You could see the effect in Home Inns’ fourth-quarter 2011 earnings report. RevPAR (revenue per available room) fell to 141 renminbi in the fourth quarter, from 156 renminbi in the fourth quarter of 2010. If you excluded the acquired Motel 168 properties, RevPAR was better, but still fell to 153 renminbi.
The quarter to quarter comparisons were always going to be difficult, because in 2011 the company was comparing a quarter without the extra travel created by the 2010 Shanghai Expo. The event ended on October 31, 2010, so the fourth quarter of that year still received some boost from the event.
Fourth-quarter results reported on March 9 missed Wall Street expectations for earnings, although the company beat on revenue. You can find more on this earnings report in my March 13 post.
That quarterly disappointment would be old news, except that Home Inns is due to report first-quarter 2012 earnings on May 10—and because the company raised worries about its first-quarter results in its conference call in May.
At that point, the company raised guidance for 2012 revenue substantially from prior projections, but it conspicuously didn’t give earnings guidance. It’s only reasonable to wonder if the company might miss again on May 10.
Second, there’s the indigestion that comes from the May 3 registration of 8.2 million ADRs (American Depositary Receipts) for sale by investors who acquired them in the Motel 168 acquisition.
The two big institutional shareholders involved haven’t announced plans to sell on any particular schedule, but 8.2 million shares represents 16 times daily volume in Home Inns ADRs. That’s a lot of potential selling volume to have hanging over a stock.
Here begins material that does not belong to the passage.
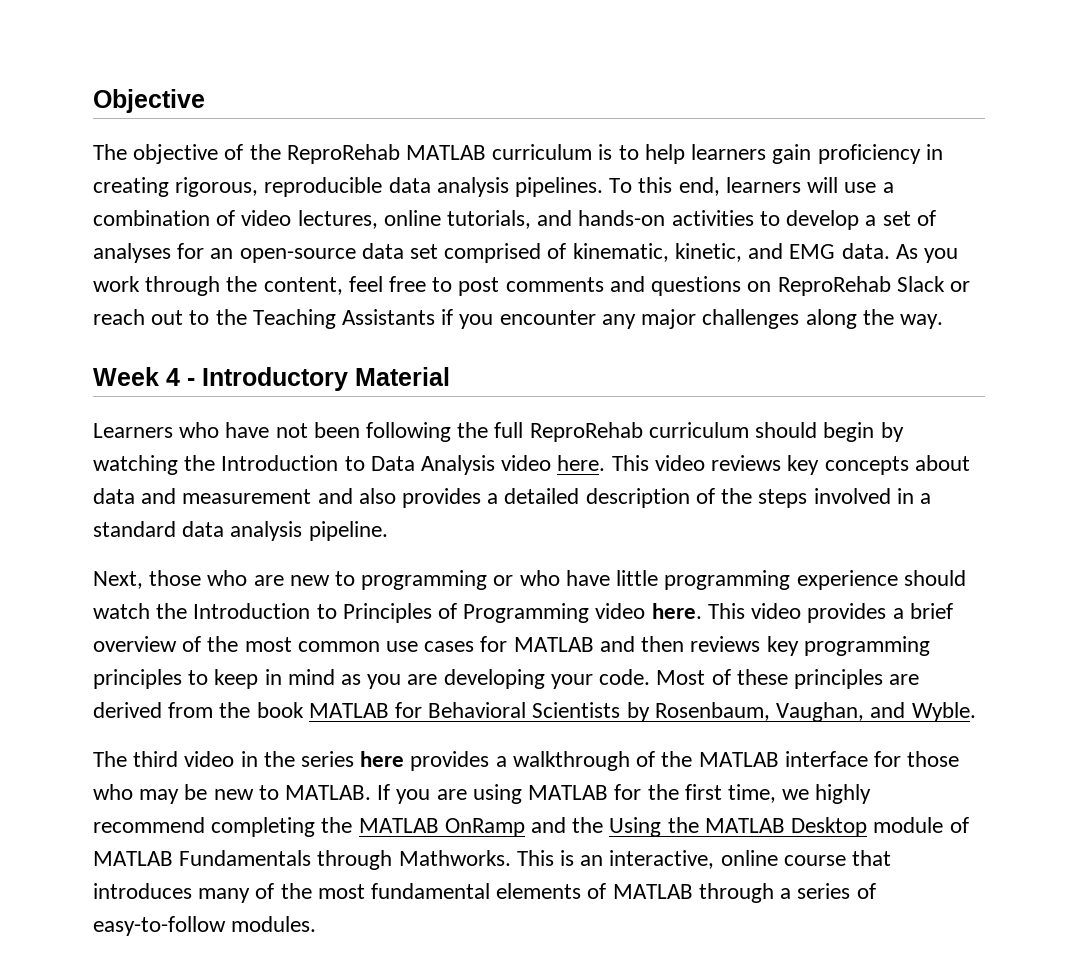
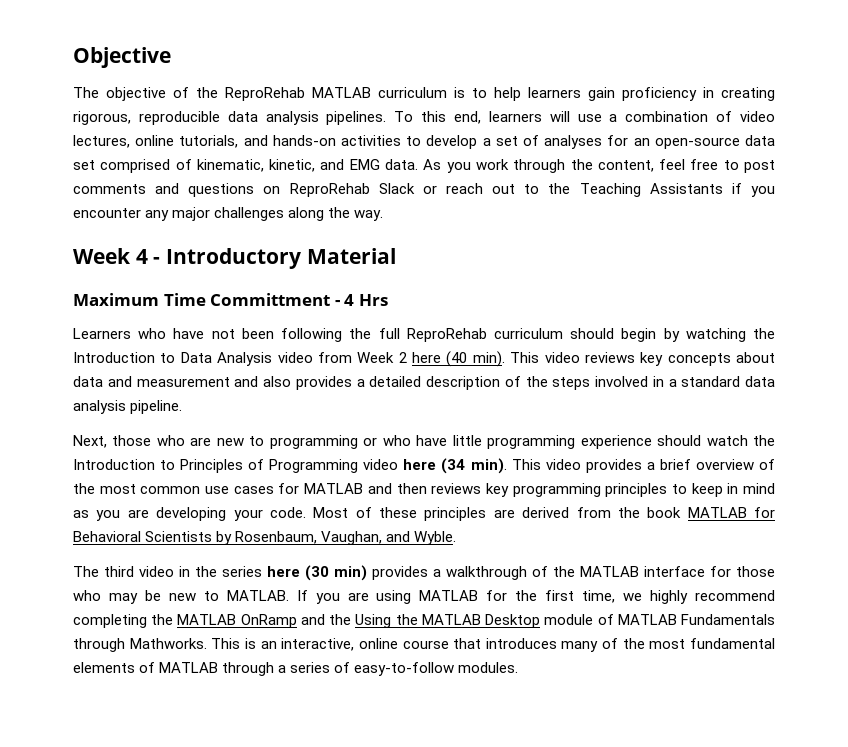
(450, 376) none -> [73,293,388,306] // Maximum Time Committment - 4 Hrs
[557,455,606,471] here. -> [317,351,505,367] from Week 2 here (40 min).
[651,603,702,619] here. -> [403,458,507,474] here (34 min).
(405, 759) none -> [305,565,367,581] (30 min)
I don’t think any of this changes the long-term reason to own Home Inns—this is a great way to invest in rising incomes in China and the increased travel that comes with it. But in the short term, investors are facing potentially painful volatility—and we’ll know more about how painful after earnings on May 10.
At the moment, I’m leaving my target price at $38 for December. That’s only a relatively modest $6 a share above where the stock traded before fourth-quarter 2011 earnings. I added these shares to my Jubak’s Picks portfolio on March 13—after that earnings disappointment—at $27.29, so I’ve got a 16% loss in Home Inns as of 3:30 p.m. New York time on May 9.